For several months, he contacted various agencies and gained volunteer services to create a family friendly event. “We wanted to spread the message of support, love and being there for law enforcement community,” said Joy. “The fact is that law enforcement feels like community support has faded away over the last couple of years, so we need to show them we still have their backs and support them and we want them to have our backs as well.”
The event was open to everyone and the community came out to show their support and get to know their local law enforcement. Over 49 officers from multiple agencies were there, both to inform and interact with the public. Members of the High Springs Police Department, Alachua Police Department, Florida Department of Law Enforcement, Gainesville Police Department, UF Police Department, Santa Fe College Police Department, Florida Highway Patrol, Florida Wildlife Commission, Columbia County Sheriff’s Office and the Alachua County Sheriff’s Office were all represented.
Each department brought displays of their equipment and vehicles. The Alachua County Sheriff’s office brought their Bomb Squad vehicle and robots, an armored car and a bulldozer used in hostage situations. Gainesville Police Department brought examples of riot gear and personal protection while the Florida Highway Patrol brought a spinning car to show how quickly someone could be ejected from a rollover. The High Springs Police Department put goggles on people that simulated impairment from alcohol as the person staggered and lost their sense of balance, much to the amusements of other spectators.
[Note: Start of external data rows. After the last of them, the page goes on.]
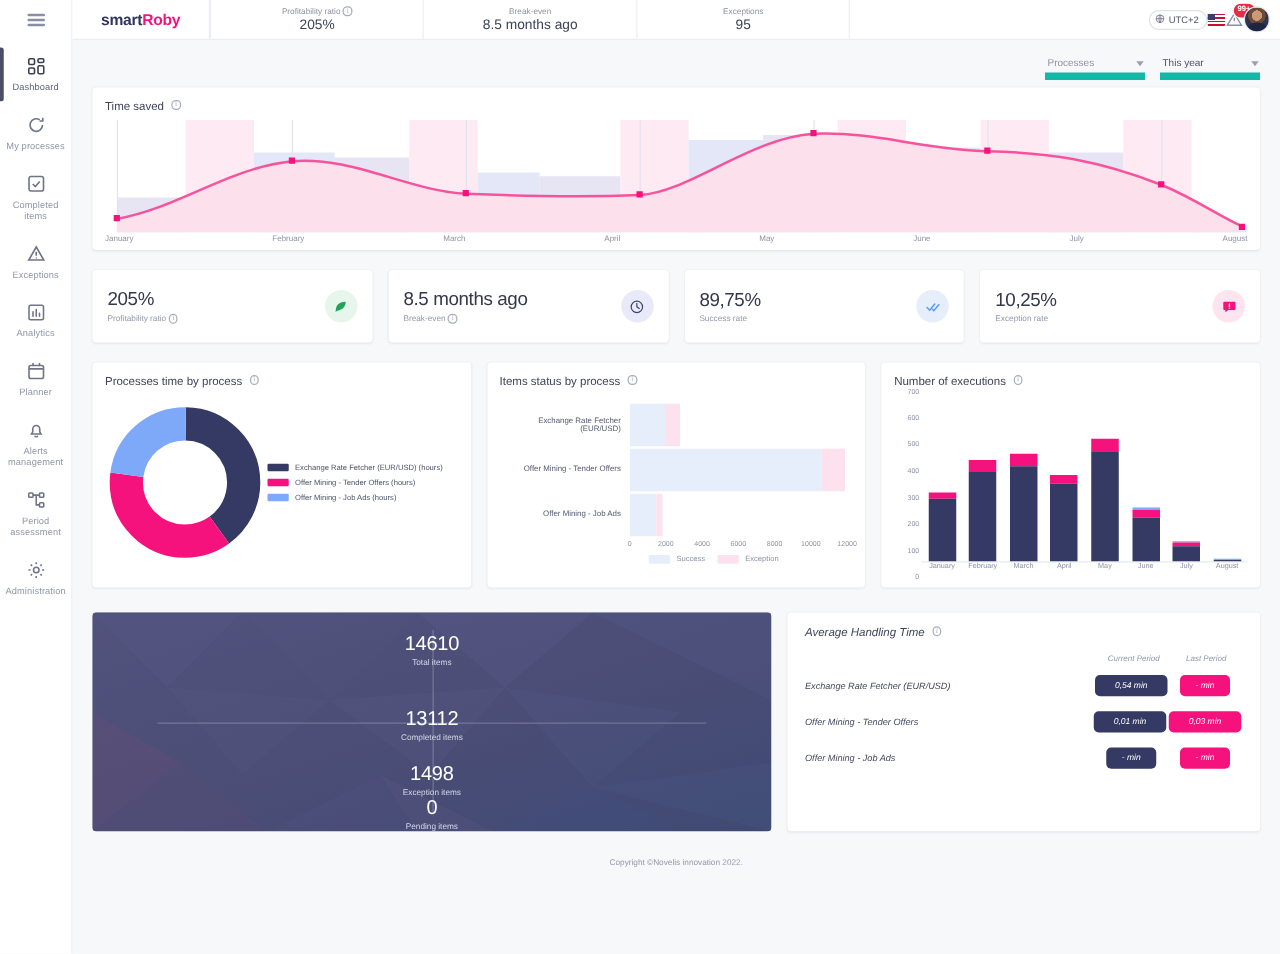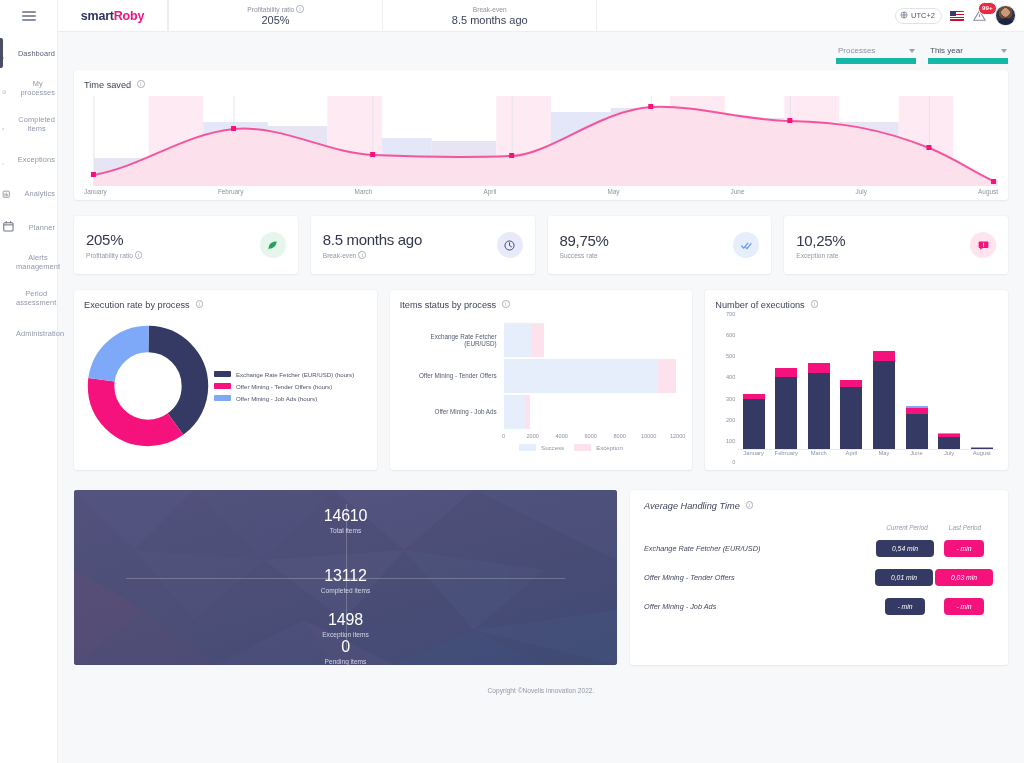--- a/index.html
+++ b/index.html
@@ -403,6 +403,10 @@
         <div class="kpi-cell">
           <div class="k-lab">Break-even</div>
           <div class="k-val">8.5 months ago</div>
+        </div>
+        <div class="kpi-cell">
+          <div class="k-lab">Exceptions</div>
+          <div class="k-val">95</div>
         </div>
         <div class="kpi-spacer"></div>
       </div>

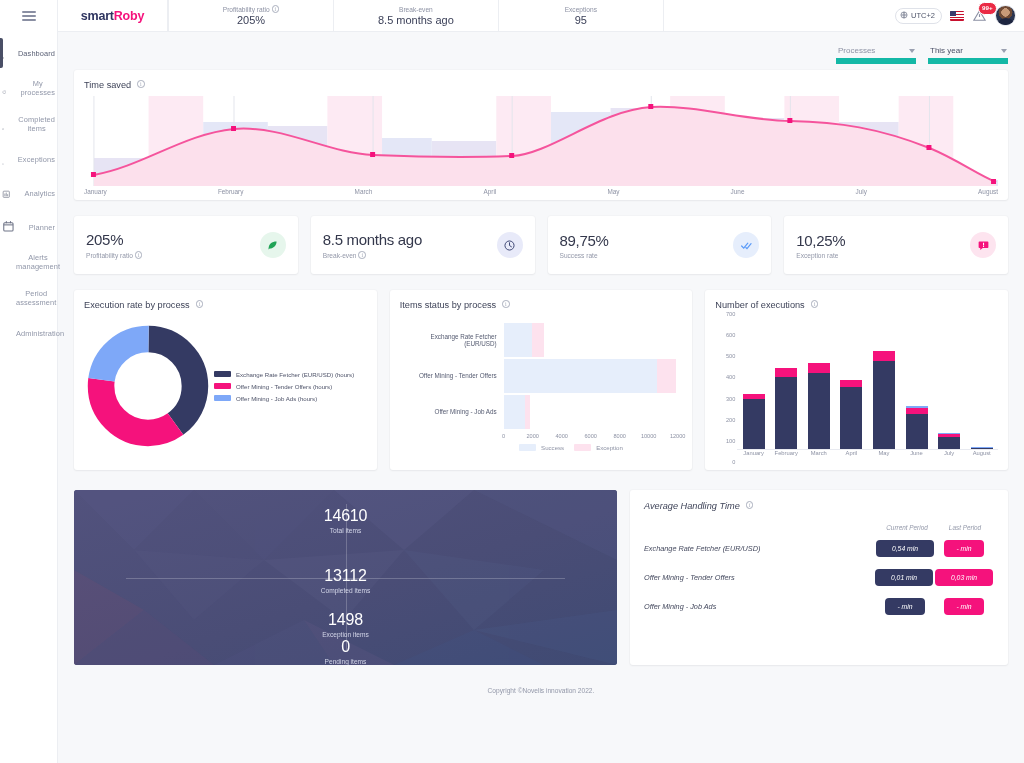--- a/index.html
+++ b/index.html
@@ -79,7 +79,7 @@
   .kpi-spacer { flex: 1.35 1 0; }
 
   .top-right {
-    display: flex; align-items: center; gap: 8px; padding: 0 8px 0 10px;
+    display: flex; align-items: center; padding: 0 8px 0 10px;
   }
   .tz-chip {
     display: flex; align-items: center; gap: 3px;

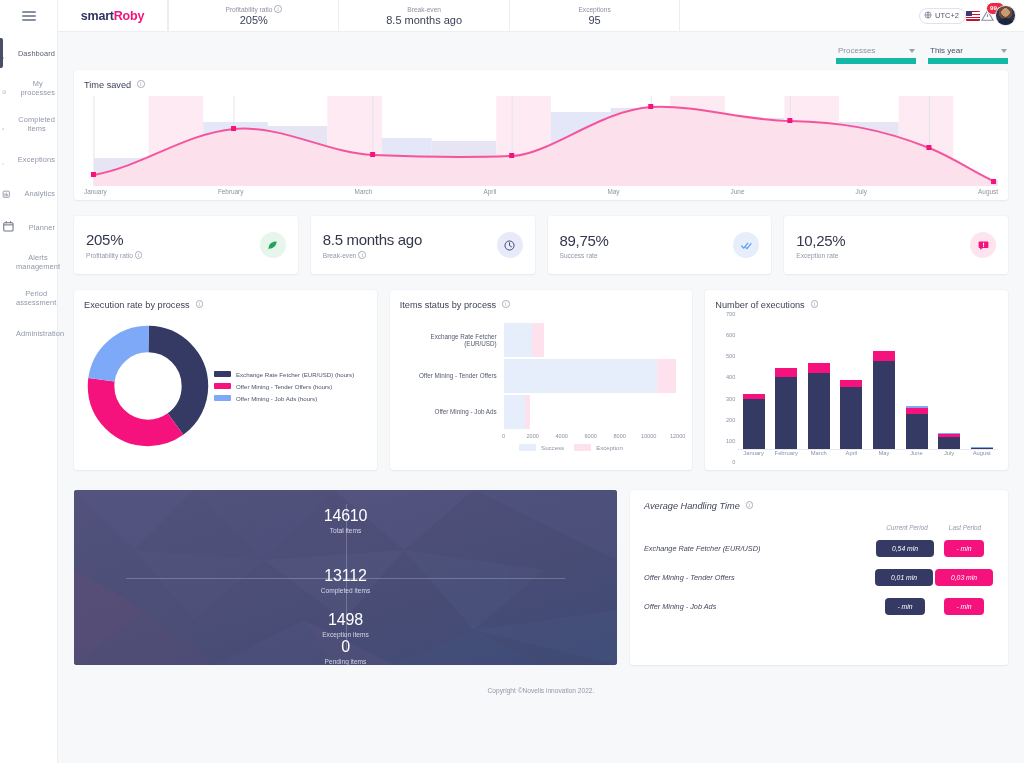--- a/index.html
+++ b/index.html
@@ -34,7 +34,7 @@
   .nav-item {
     position: relative; width: 100%;
     padding: 9px 2px 9px 2px;
-    display: flex; flex-direction: row; align-items: center; gap: 14px;
+    display: flex; flex-direction: column; align-items: center; gap: 4px;
     cursor: pointer; text-decoration: none;
   }
   .nav-item .ico { width: 16px; height: 16px; color: #6f7487; display:block; }

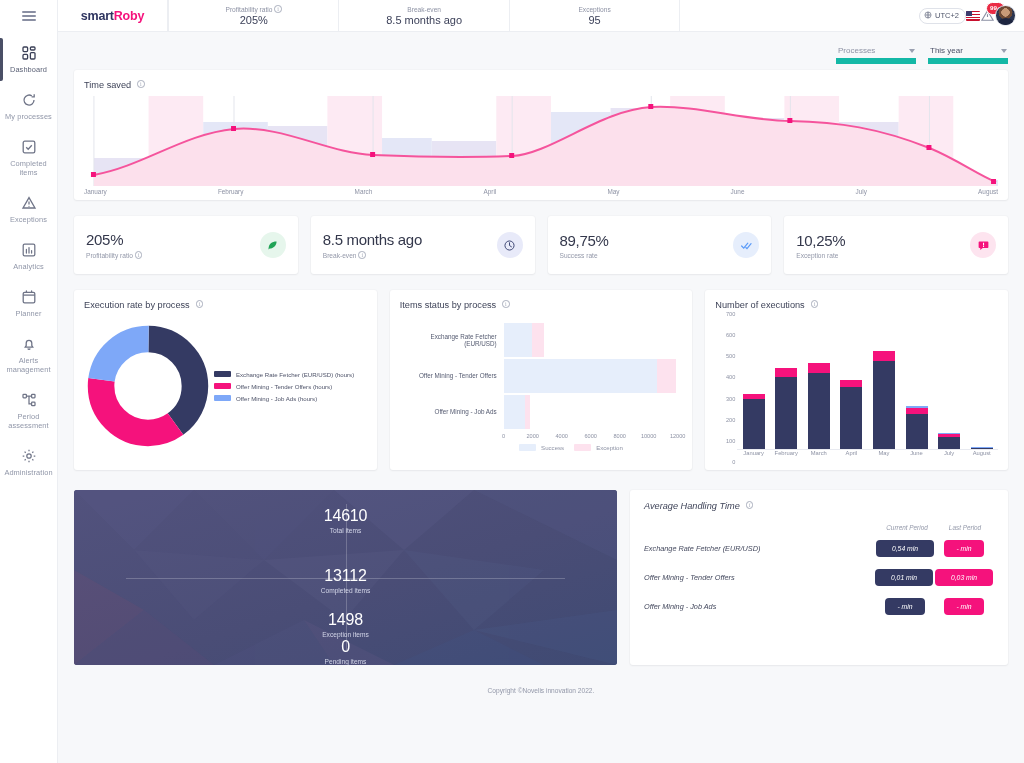--- a/index.html
+++ b/index.html
@@ -584,7 +584,7 @@
 
         <div class="card chart-card">
           <div class="card-title">
-            <span>Execution rate by process</span>
+            <span>Processes time by process</span>
             <span class="info-ico">i</span>
           </div>
           <div class="donut-body">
Departments also brought recruitment officers, hoping to interest adults in joining the force or staff positions. “There has been a national trend of officers leaving their careers. While that has been true in many fields, law enforcement has been hit especially hard due to a number of factors including the pandemic, negative responses from the public, lack of funding and burnout from stress and PTSD among first responders,” Joy said. “So many of the departments are understaffed and looking to fill their positions.”
In addition to the focus on law enforcement, the event also included a family fun day. Volunteer activities included a train ride for kids and free hot dogs from the High Springs Lions Club, Jump Houses from Jump Stars Party Rentals and Jumping Jacks Bounce house, a dunk tank and Face Painting by Tonya. North Central Florida Ponies provided pony rides and a petting zoo. DJ Cowboy Mike provided music and the Deeper Purpose Church also sponsored a Blue Fun Run where families had the opportunity to run and donate toward sponsoring two high school graduates from Alachua County who are interested in attending the Police Academy. There were several food trucks and vendors selling crafts and military clothing and patches.
The event had a chilly and windy start, but the weather warmed up for the crowds that attended through the event. “We wanted to make it a fun event while providing information and interaction with the public to show them that law enforcement is part of the community and police officers are their neighbors to put a positive face on the departments,” said Joy. “Each year we will host it in a different community in the county so all have an opportunity to bond with their law enforcement officers.”